– Сиди, ешь.
Прежде чем за ним закрылась дверь дальней комнаты, я услышала:
– Пал Семеныч, здравия желаю, мон женераль, как поживаешь, дорогой? Я вот…
– Павлику звонит, Паше Усольцеву, – прокомментировала Тамара Тимофеевна, материализовавшись так же мгновенно, как исчезла.
– Генералу ФСБ Павлу Семеновичу Усольцеву? – уточнила я, с усилием проглотив вставший комом в горле блин.
– Ага, ему, Павлику, – легко ответила профессор Плевакина и налила мне еще чаю.
Посидеть на больничном мне все же пришлось. Даже не посидеть, а полежать.
После ночи в контейнере я совершенно расхворалась, и пара дней для меня прошли нечувствительно: я боролась с температурой, кашлем, насморком и болью в горле. Все это вместе отвлекло настолько, что с Наткиным квартирным вопросом «специально обученные люди» разбирались без меня. К счастью, это была уже не моя война. Даже не наша: Натка после долгой беседы с настоящим следователем тоже оказалась не у дел, что ее очень нервировало.
Анатолий Эммануилович звонил каждый день, справляясь о моем здоровье и уверяя, что следствие движется семимильными шагами. Я шефу верила, и все же торопилась вернуться в строй.
Сашка вдобавок к прописанным доктором препаратам беспощадно пичкала меня «классными зожными средствами», и объединенными усилиями традиционная медицина и народная победили мою хворь за три дня.
На четвертый я вышла на работу, на пятый – открыла очередное заседание по делу обманутых дольщиков.
Нет худа без добра, кое в чем болезнь и переживания пошли мне на пользу: похоже, я сбросила пару-тройку кило. В зеркале я себя не рассматривала, не до того было, но обнаружила, что воротник судейской мантии стал болтаться на шее. Как будто я надела мантию на вырост и не доросла еще до того, чтобы вершить правосудие…
Приступ неуверенности в себе купировал Плевакин, заглянувший ко мне в кабинет.
– Отлично выглядишь, Еленочка Владимировна! – объявил он, оглядев меня, пожевав губами и беззвучно вздохнув. – Бледна, строга и прекрасна, хоть картину с тебя пиши… Позавтракала? Тамара Тимофеевна велела тебя пирожком накормить, на вот… Чтоб быстро съела – и вперед, вершить правосудие!
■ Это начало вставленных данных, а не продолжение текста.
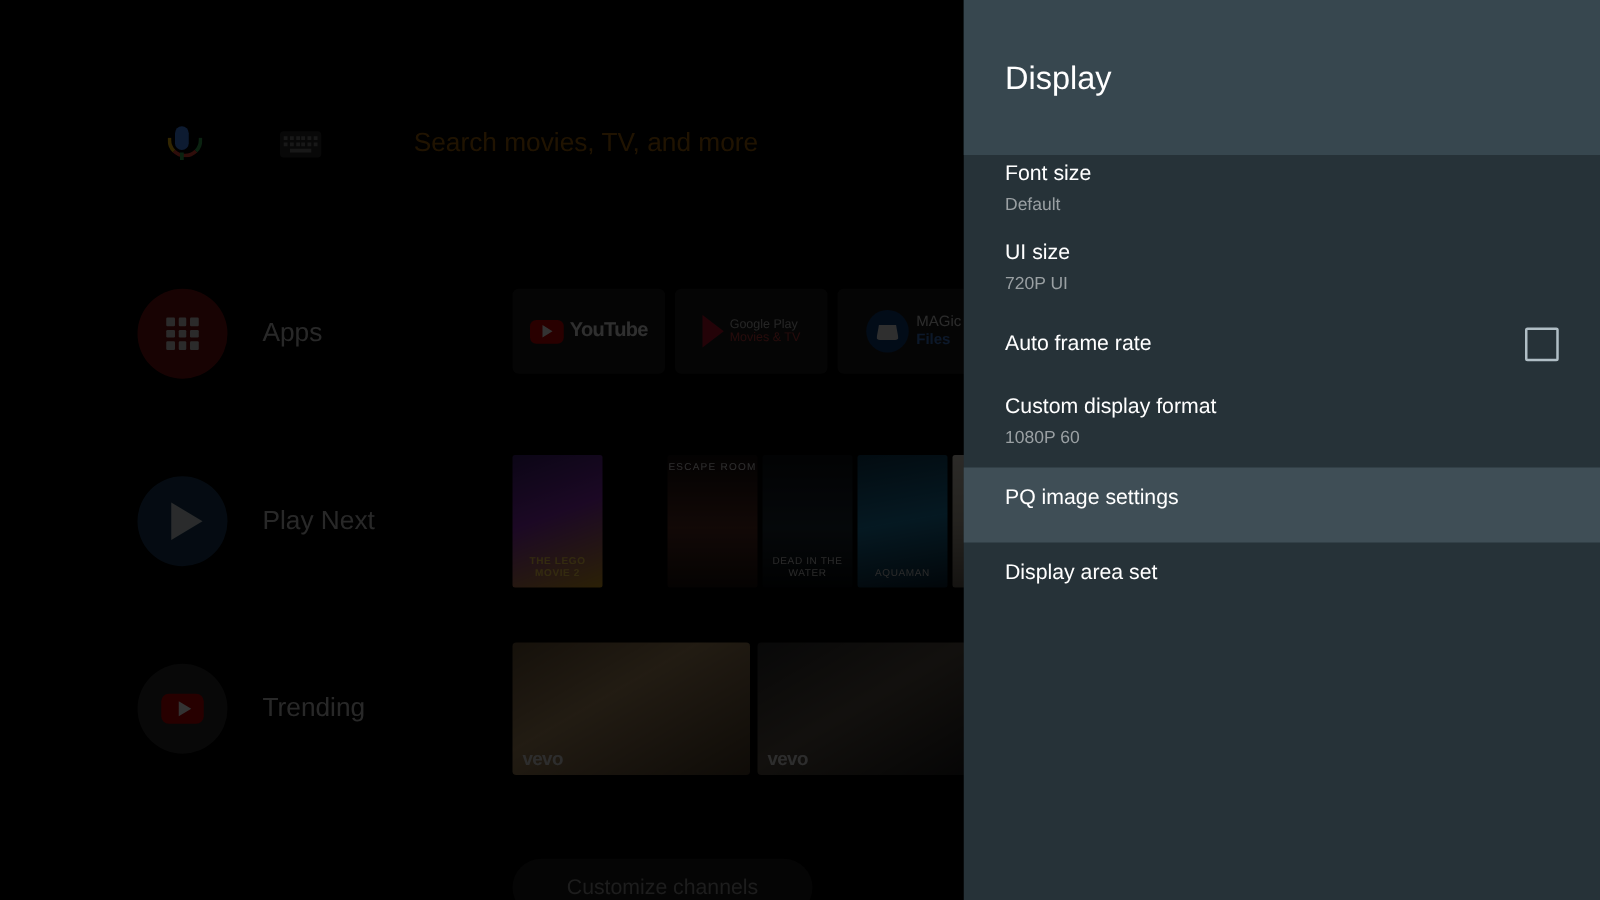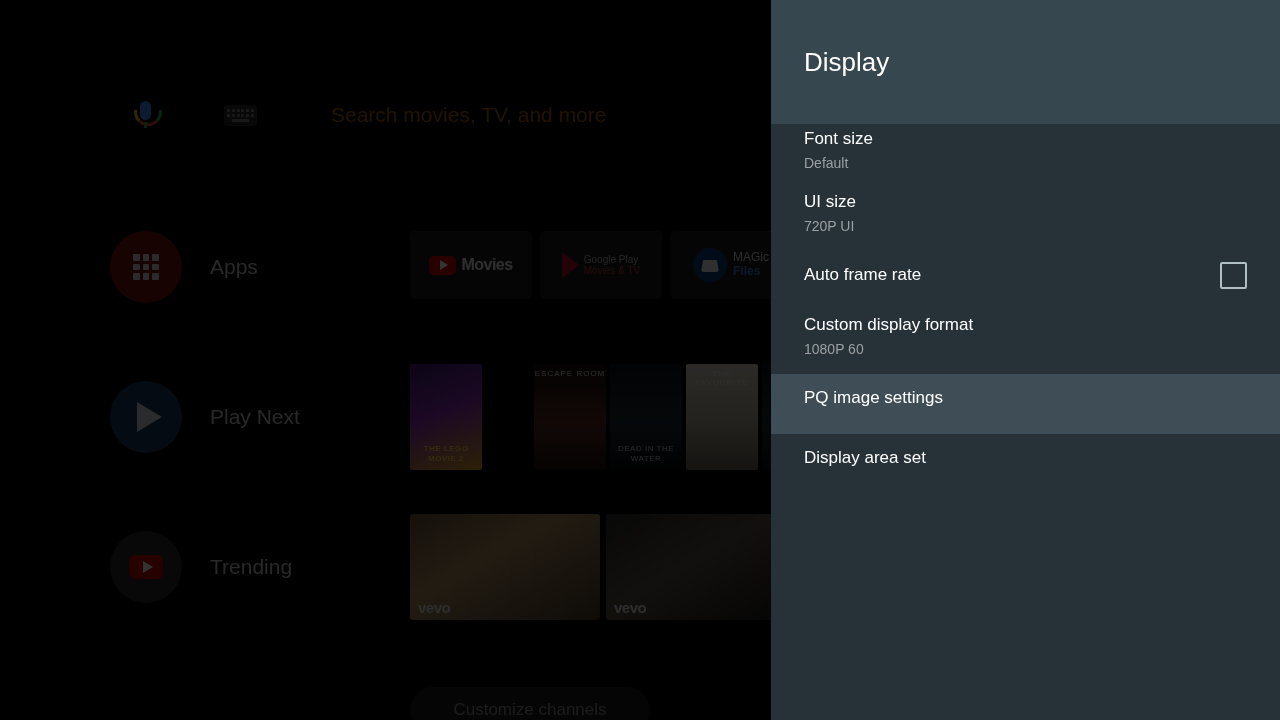--- a/index.html
+++ b/index.html
@@ -427,7 +427,7 @@
             <div class="badge">
                 <div class="tri"></div>
               </div>
-            <div class="word">Movies</div>
+            <div class="word">YouTube</div>
           </div>
         </div>
         <div class="app-tile">

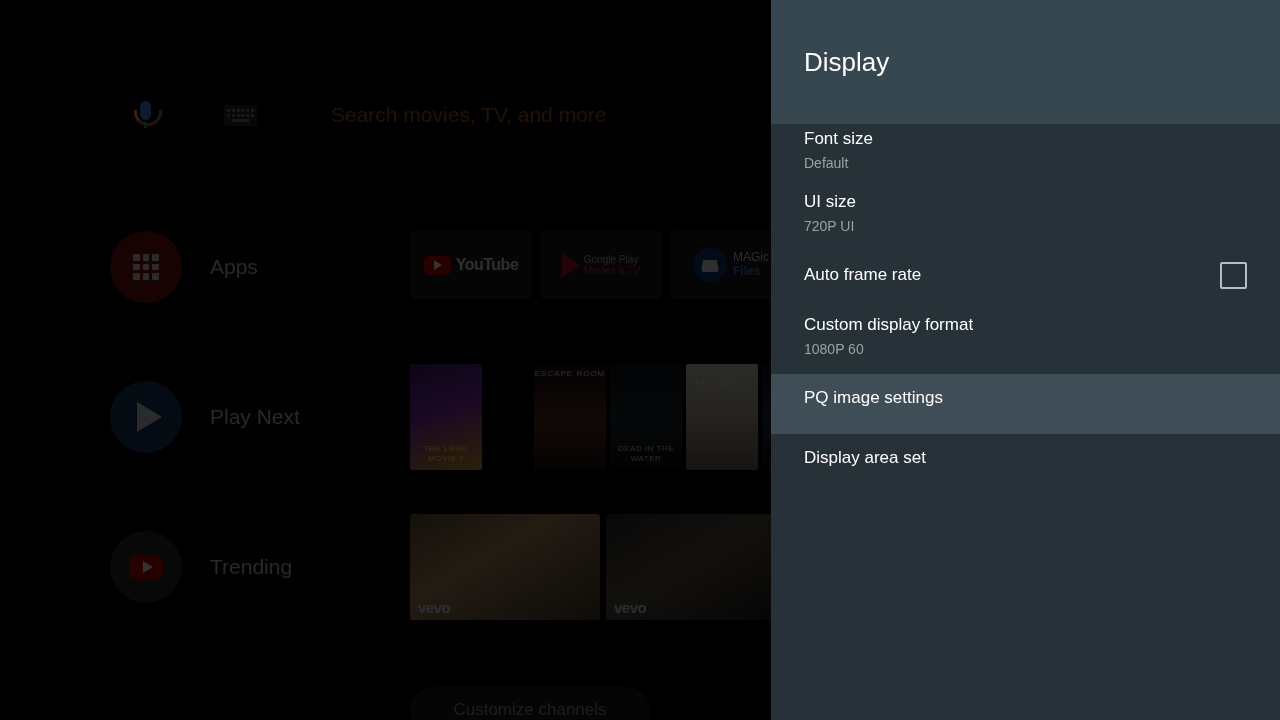--- a/index.html
+++ b/index.html
@@ -469,6 +469,9 @@
         <div class="poster p-dead">
           <div class="ptitle">Dead in the Water</div>
         </div>
+        <div class="poster p-aqua">
+          <div class="ptitle">Aquaman</div>
+        </div>
         <div class="poster p-fav">
           <div class="poster-top-title">The Favourite</div>
         </div>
Шеф погрозил мне пальцем, оставил на столе аккуратный сверток и удалился. Я покосилась на подношение, решила, что сейчас уже некогда плюшками баловаться, потом съем пирожочек от профессора-психолога, и вышла в коридор, но была сразу же остановлена строгим окриком:
– Куда пошла? Сначала пирожок, я сказал!
– Да, сэр! Слушаюсь, сэр!
Я попятилась, вернулась в кабинет и честно съела профессорский пирожок – очень вкусный, с малиной. Пока жевала, соображала, не надумали ли Анатолий Эммануилович с Тамарой Тимофеевной меня удочерить? У них два взрослых сына, один на дипломатической службе, другой на военной, оба далеко, а они, может, всегда себе хорошую девочку хотели? Я хорошая!
Настроение улучшилось. И не только мое!
Публики в зале поубавилось, перформансов с транспарантами никто не устраивал, из прессы присутствовала всего одна съемочная группа, тем не менее ощущения, будто люди потеряли надежду на справедливое решение их больного вопроса, не возникало. Наоборот: передовой отряд армии обманутых дольщиков – истцы – был бодр и свеж, даже старички Волошины, прежде понурые, задорно сверкали очками. Я понадеялась, что наш прокурор использовал паузу с толком, что-то накопал в пользу обездоленных истцов – и не ошиблась.